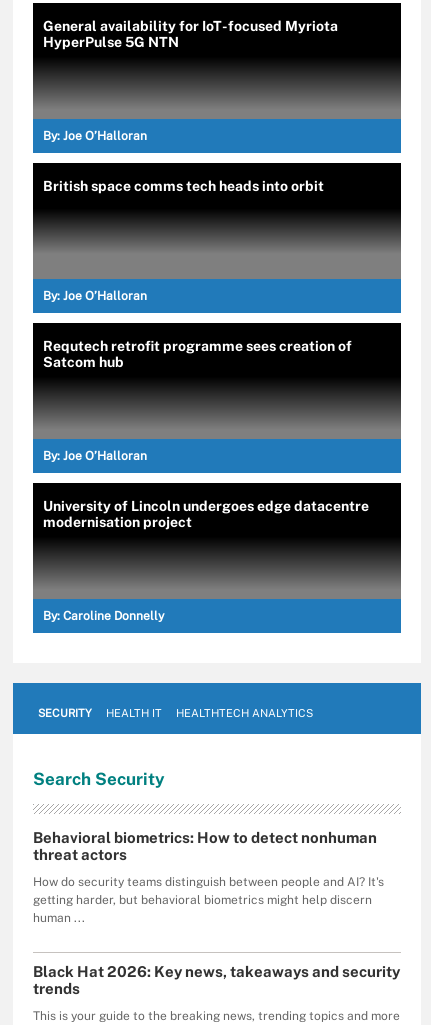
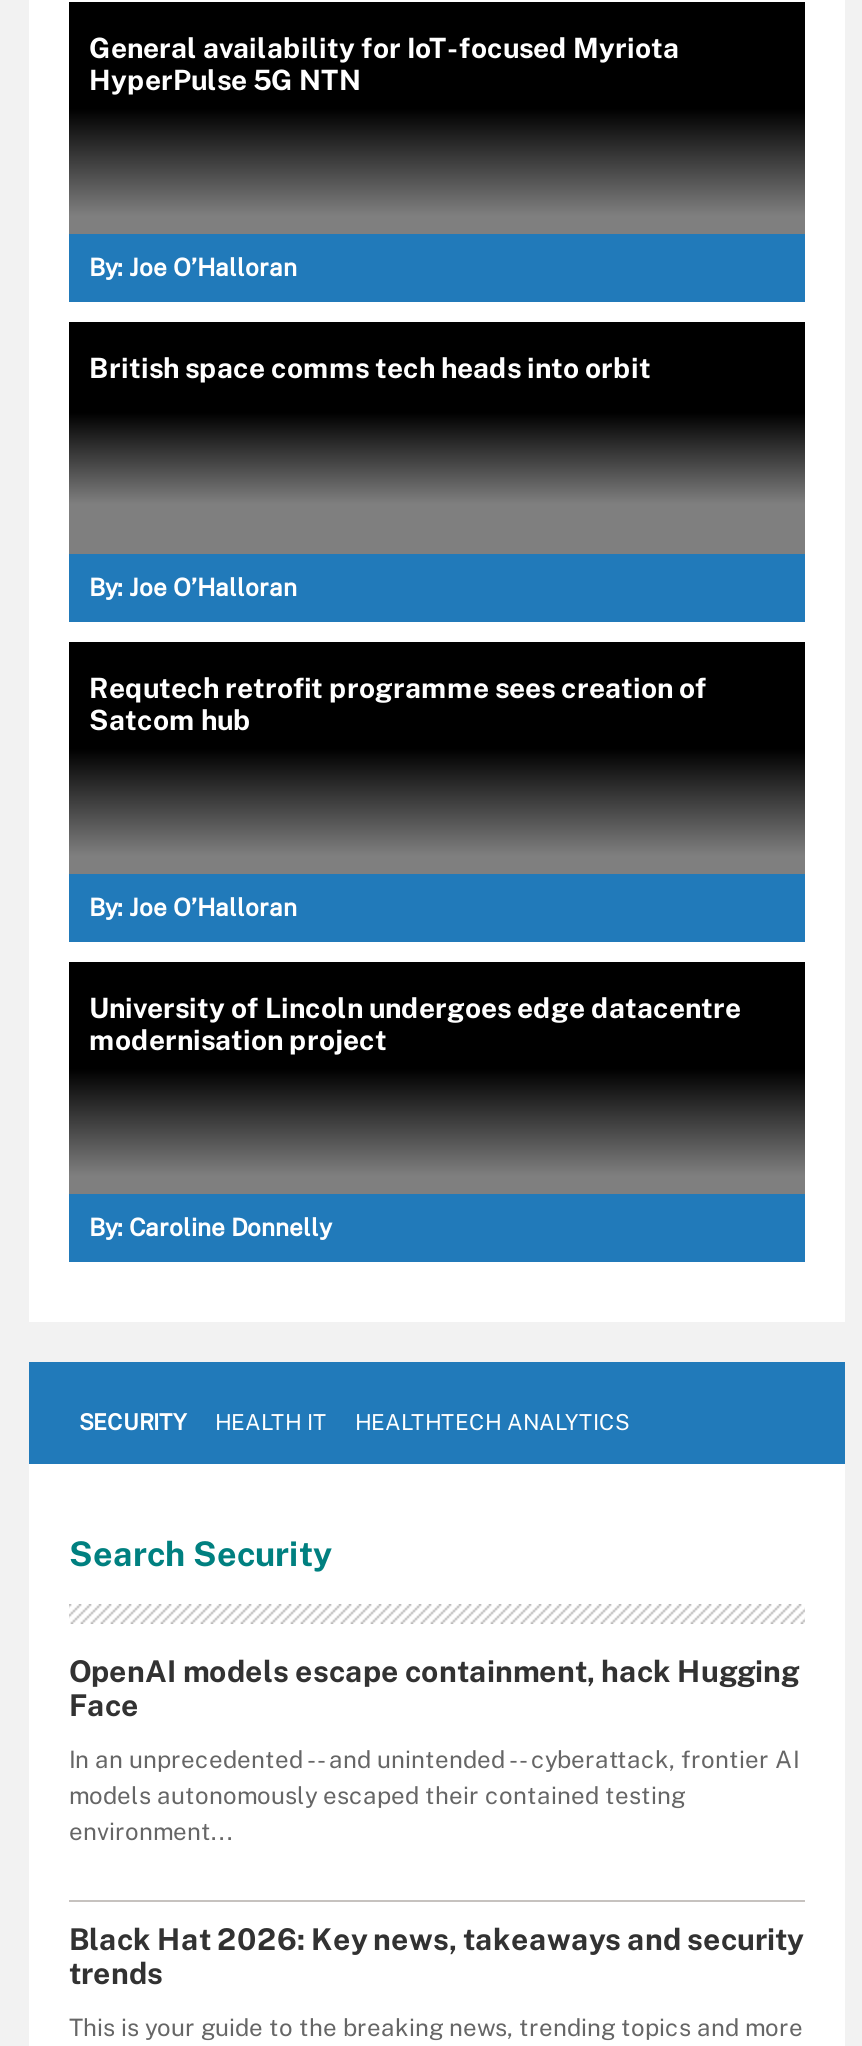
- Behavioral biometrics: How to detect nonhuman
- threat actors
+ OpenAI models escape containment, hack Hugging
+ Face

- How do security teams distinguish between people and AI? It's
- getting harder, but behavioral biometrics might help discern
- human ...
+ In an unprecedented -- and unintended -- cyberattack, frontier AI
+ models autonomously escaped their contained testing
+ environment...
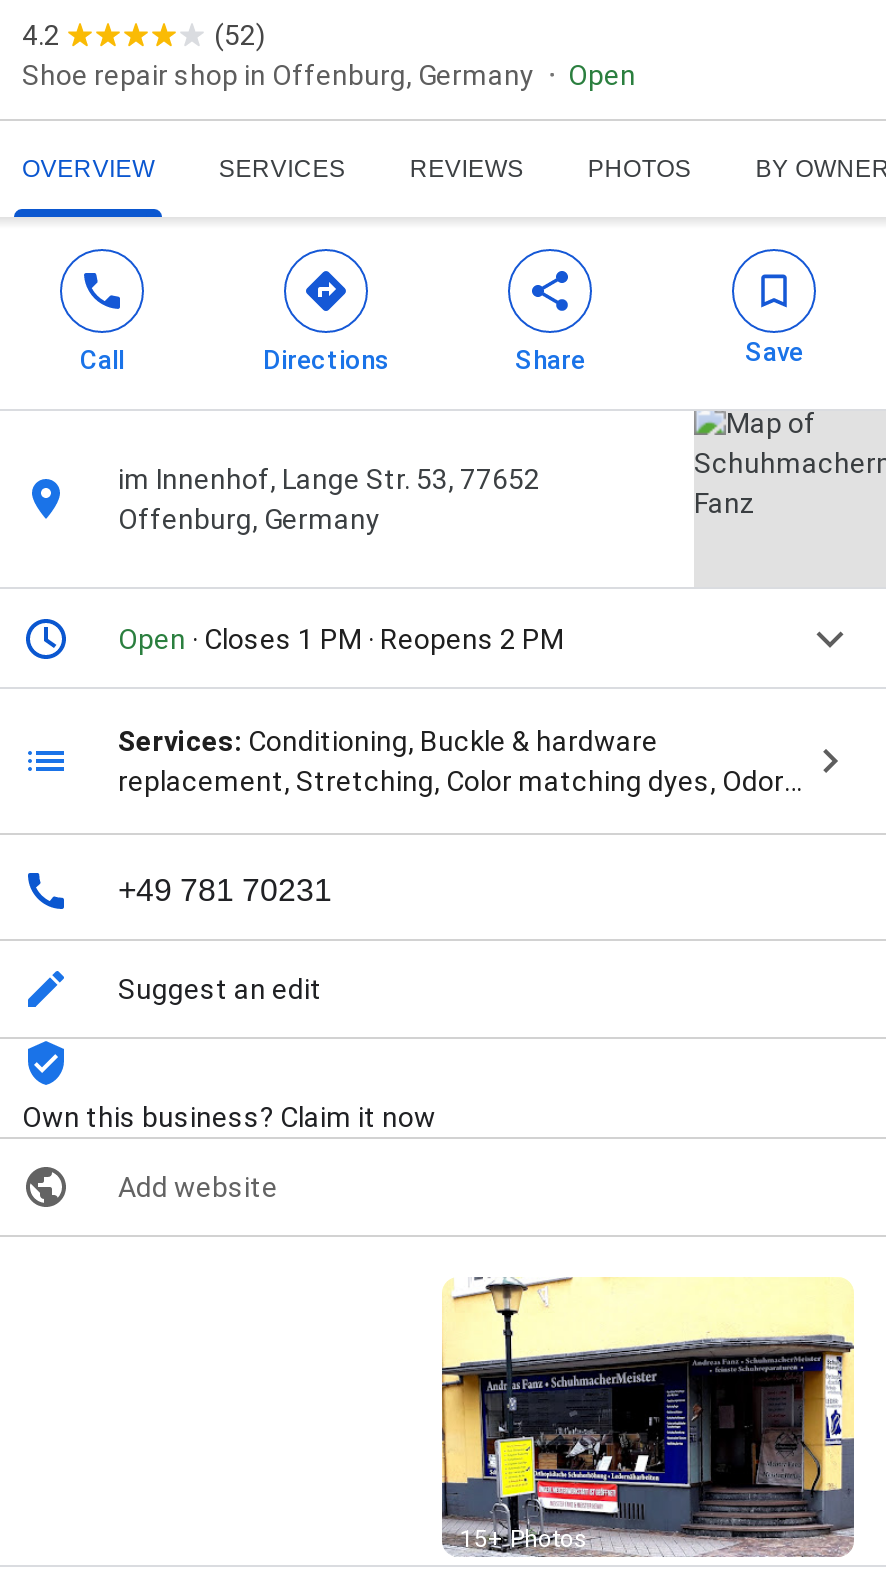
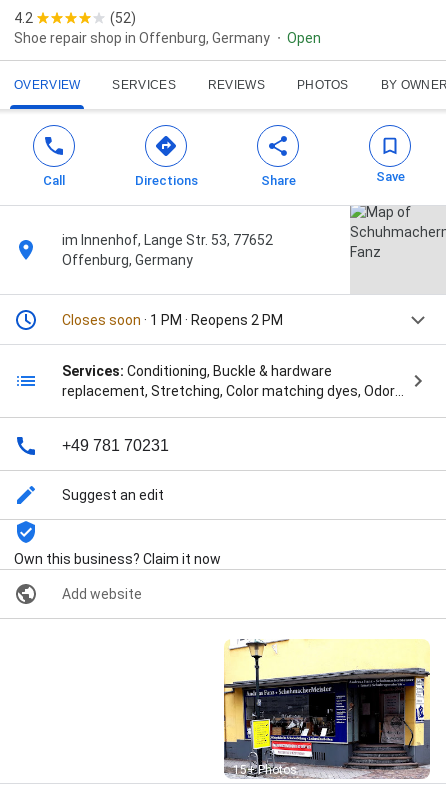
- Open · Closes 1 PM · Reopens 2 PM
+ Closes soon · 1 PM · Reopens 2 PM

● ● ●

◆ **Exercise objective**: Print each record exactly as it stands, leaving the images out.

◆ **Answer to this task**:
- Behavioral biometrics: How to detect nonhuman
- threat actors
+ OpenAI models escape containment, hack Hugging
+ Face

- How do security teams distinguish between people and AI? It's
- getting harder, but behavioral biometrics might help discern
- human ...
+ In an unprecedented -- and unintended -- cyberattack, frontier AI
+ models autonomously escaped their contained testing
+ environment...
- Open · Closes 1 PM · Reopens 2 PM
+ Closes soon · 1 PM · Reopens 2 PM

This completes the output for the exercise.